Basically, Text goes in, Picture of a Robot comes out.
Where I'm using this is sort of like an identicon, to help quickly identify a poster's 4096-bit public keys, and see if you're talking to the same man.
Is it perfect? No, but it's a quick visual guide to any text, in the form of faces, which are easy for people to remember.
Sort of like a SSH-fingerprint.
The problem I've had with them is that they're generate not all that memorable. Was that triangles pointing left, then up, or up then left?
This is my attempt at addressing that problem for my own new project, but I'd love to see what you build! If you want to use these images, feel free. They're CC-BY, so they're open to the world now ;)
Abstract geometric identicons like my original implementation as well as variations used at Wordpress and StackOverflow are, while nearly impossible to remember, distinguishable in a pile which comes in handy when distinguishing the 'voice' of individuals in a long thread of comments.
To use identicons as permanent identity, one has to 'identify' with their identicon. We can identify faces of our friends because we shared memories with them, stories if you will.

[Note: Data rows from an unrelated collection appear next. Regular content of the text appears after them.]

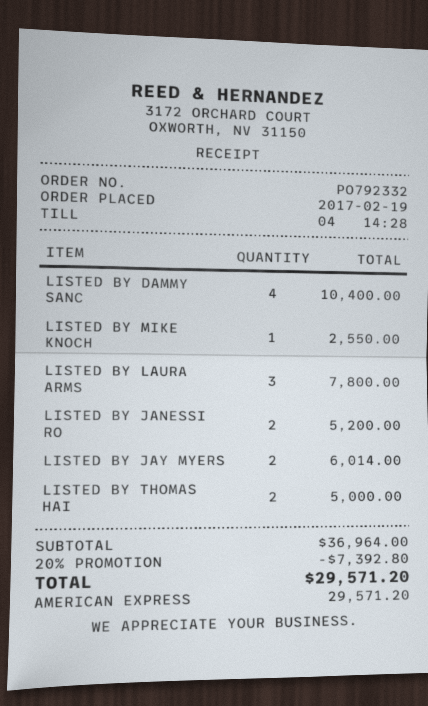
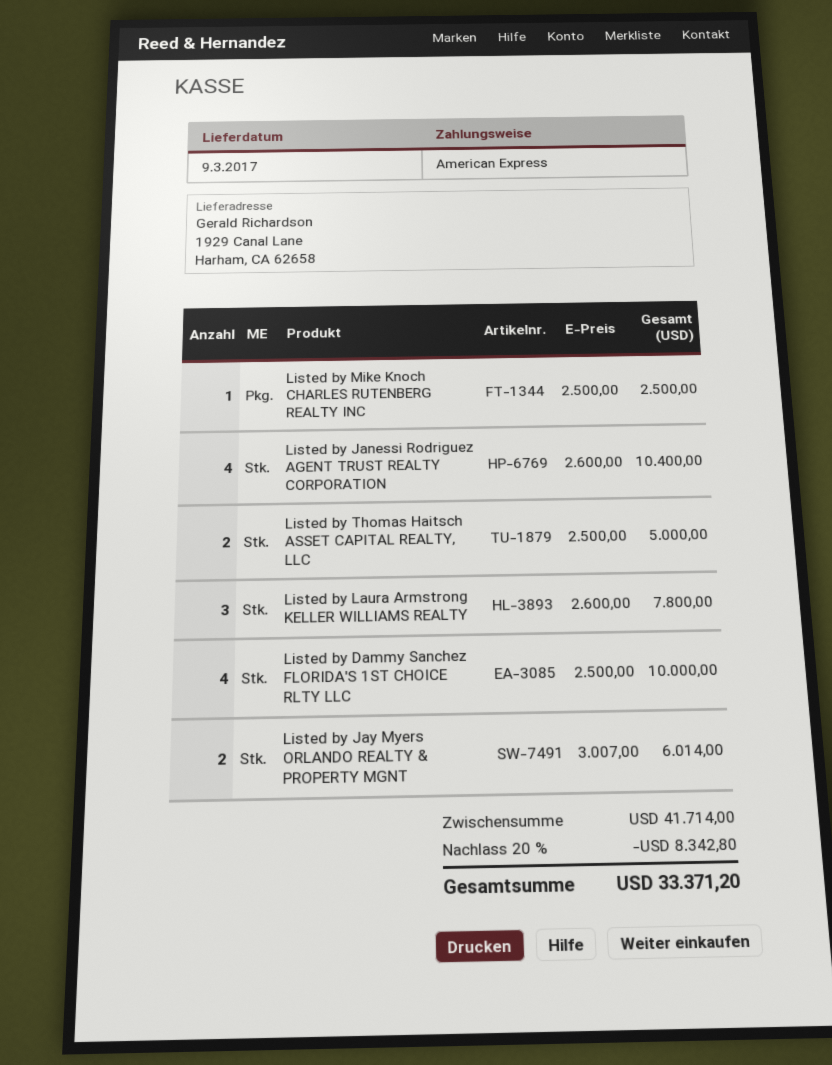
LISTED BY DAMMY SANC: 4 for 10400.00 -> 4 for 10000.00
LISTED BY MIKE KNOCH: 1 for 2550.00 -> 1 for 2500.00
LISTED BY JANESSI RO: 2 for 5200.00 -> 4 for 10400.00
subtotal: 36964.00 -> 41714.00
discount: 20% = 7392.80 -> 20% = 8342.80
total: 29571.20 -> 33371.20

So robotic identicons like yours can be made more memorable if users had some ways to create a story they can associate with it like 'blue viking with left arm missing', etc.

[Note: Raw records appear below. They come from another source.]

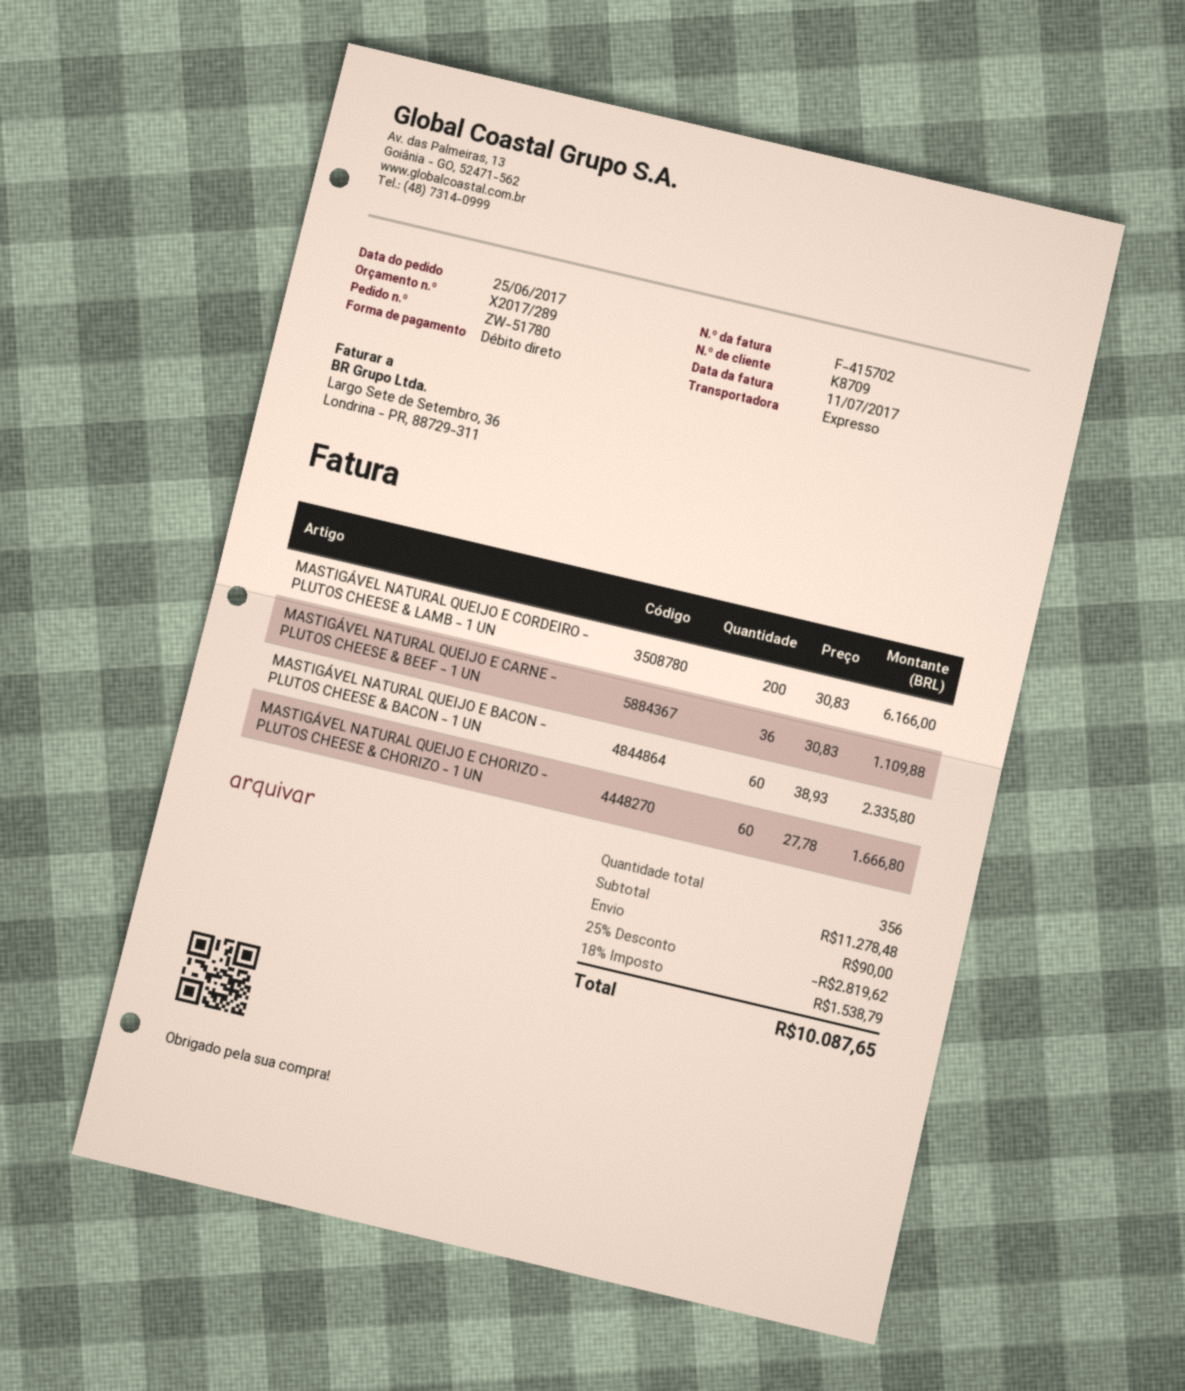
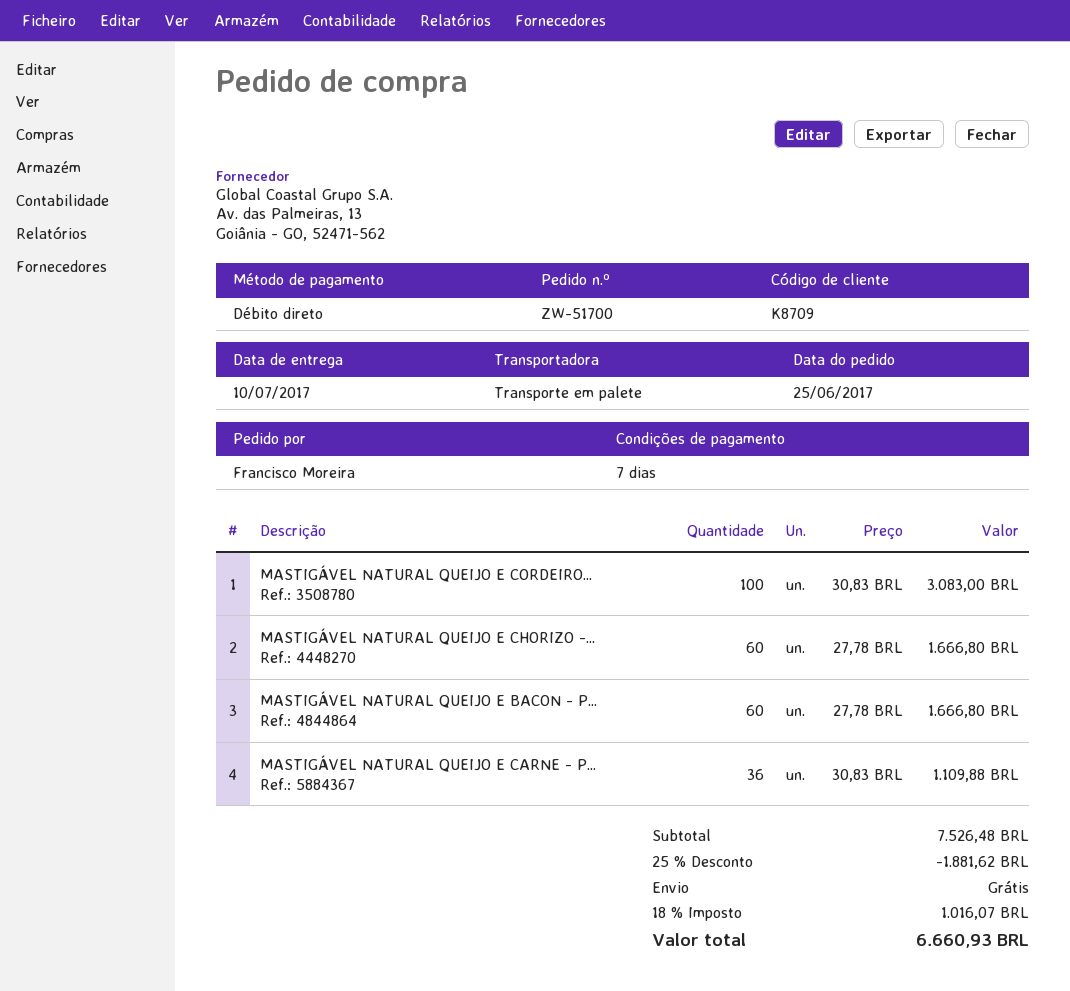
order number: ZW-51780 -> ZW-51700
shipping method: express -> pallet freight
MASTIGÁVEL NATURAL QUEIJO E CORDEIRO - PLUTOS CHEESE & LAMB - 1 UN: 200 x 30.83 = 6166.00 -> 100 x 30.83 = 3083.00
MASTIGÁVEL NATURAL QUEIJO E BACON - PLUTOS CHEESE & BACON - 1 UN: 60 x 38.93 = 2335.80 -> 60 x 27.78 = 1666.80
subtotal: 11278.48 -> 7526.48
discount: 25% = 2819.62 -> 25% = 1881.62
shipping: 90.00 -> 0.00
tax: 18% = 1538.79 -> 18% = 1016.07
total: 10087.65 -> 6660.93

But I like the idea. Perhaps the image problem could be met by combining it with a bio (giving a story); and the "make sense" problem could be addressed by a story grammar (following the hero's myth as a template, with recursive and optional parts), written using templates consisting of canned pseudo-english sentences with gaps filled by a set of names, objects, places that play the various roles in the "hero grammar": the key, the sword, the grail, the shadow, the mentor, the ordinary world, the special word, various thresholds - perhaps some word generation for place names. If the story made sense, as a journey, it might be memorable, even stirring in an awkward way, despite all the grammar/template/presets...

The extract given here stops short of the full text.